---
layout: post
title: "Pointers Gone Wild"
date: 2014-05-28
comments: true
external-url:
author: Eric Seidel
published: true
categories: benchmarks, text
demo: TextInternal.hs
---
A large part of the allure of Haskell is its elegant, high-level ADTs
that ensure[^compilercorrectness] that programs won't be plagued by problems
like the infamous [SSL heartbleed bug](http://en.wikipedia.org/wiki/Heartbleed).
[^compilercorrectness]: Assuming the absence of errors in the compiler and run-time...
However, another part of Haskell's charm is that when you really really
need to, you can drop down to low-level pointer twiddling to squeeze the
most performance out of your machine. But of course, that opens the door
to the #heartbleeds.
Can we have have our cake and eat it too?
Can we twiddle pointers and still get the nice safety assurances of high-level types?
To understand the potential for potential bleeding,
let's study the popular `text` library for efficient
text processing.
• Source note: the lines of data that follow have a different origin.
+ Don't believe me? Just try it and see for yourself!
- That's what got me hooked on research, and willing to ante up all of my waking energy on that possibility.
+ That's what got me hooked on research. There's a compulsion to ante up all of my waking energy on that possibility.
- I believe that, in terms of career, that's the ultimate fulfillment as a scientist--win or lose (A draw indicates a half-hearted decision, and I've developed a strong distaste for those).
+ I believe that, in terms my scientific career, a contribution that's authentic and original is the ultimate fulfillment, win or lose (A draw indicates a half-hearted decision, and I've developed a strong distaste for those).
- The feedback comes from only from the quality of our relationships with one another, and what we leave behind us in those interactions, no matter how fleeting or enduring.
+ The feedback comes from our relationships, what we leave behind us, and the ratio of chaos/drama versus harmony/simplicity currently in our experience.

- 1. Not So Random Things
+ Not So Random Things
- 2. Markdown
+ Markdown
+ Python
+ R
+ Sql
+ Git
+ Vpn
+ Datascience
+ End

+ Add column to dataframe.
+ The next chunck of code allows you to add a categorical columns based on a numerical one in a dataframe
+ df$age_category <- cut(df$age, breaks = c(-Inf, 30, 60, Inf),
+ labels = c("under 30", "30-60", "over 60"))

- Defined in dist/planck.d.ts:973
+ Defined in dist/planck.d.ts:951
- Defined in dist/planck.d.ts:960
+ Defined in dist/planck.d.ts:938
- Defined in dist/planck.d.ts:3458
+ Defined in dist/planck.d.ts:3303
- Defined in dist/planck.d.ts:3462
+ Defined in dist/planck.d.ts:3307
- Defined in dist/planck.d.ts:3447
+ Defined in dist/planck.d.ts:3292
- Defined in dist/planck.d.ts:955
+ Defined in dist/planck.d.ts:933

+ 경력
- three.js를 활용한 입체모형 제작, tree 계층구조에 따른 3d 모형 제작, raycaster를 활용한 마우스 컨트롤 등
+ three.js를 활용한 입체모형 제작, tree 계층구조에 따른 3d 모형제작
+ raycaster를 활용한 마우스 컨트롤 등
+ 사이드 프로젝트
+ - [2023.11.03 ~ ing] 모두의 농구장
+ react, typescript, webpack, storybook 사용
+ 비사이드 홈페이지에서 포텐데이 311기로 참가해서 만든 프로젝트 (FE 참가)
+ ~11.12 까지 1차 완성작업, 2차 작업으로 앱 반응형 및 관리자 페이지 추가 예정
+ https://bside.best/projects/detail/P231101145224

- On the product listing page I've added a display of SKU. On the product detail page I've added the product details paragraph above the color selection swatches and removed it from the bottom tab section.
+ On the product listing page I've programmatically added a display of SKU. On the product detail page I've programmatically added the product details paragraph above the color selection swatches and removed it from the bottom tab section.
The library provides the high-level
API Haskellers have come to expect while using stream
fusion and byte arrays under the hood to guarantee
high performance.
Suppose we wanted to get the *i*th `Char` of a `Text`,
\begin{code} we could write a function[^bad]
charAt (Text a o l) i = word2char $ unsafeIndex a (o+i)
where
word2char = chr . fromIntegral
\end{code}
which extracts the underlying array `a`, indexes into it starting
at the offset `o` and casts the `Word16` to a `Char`, using
functions exported by `text`.
[^bad]: This function is bad for numerous reasons, least of which is that `Data.Text.index` is already provided, but stay with us...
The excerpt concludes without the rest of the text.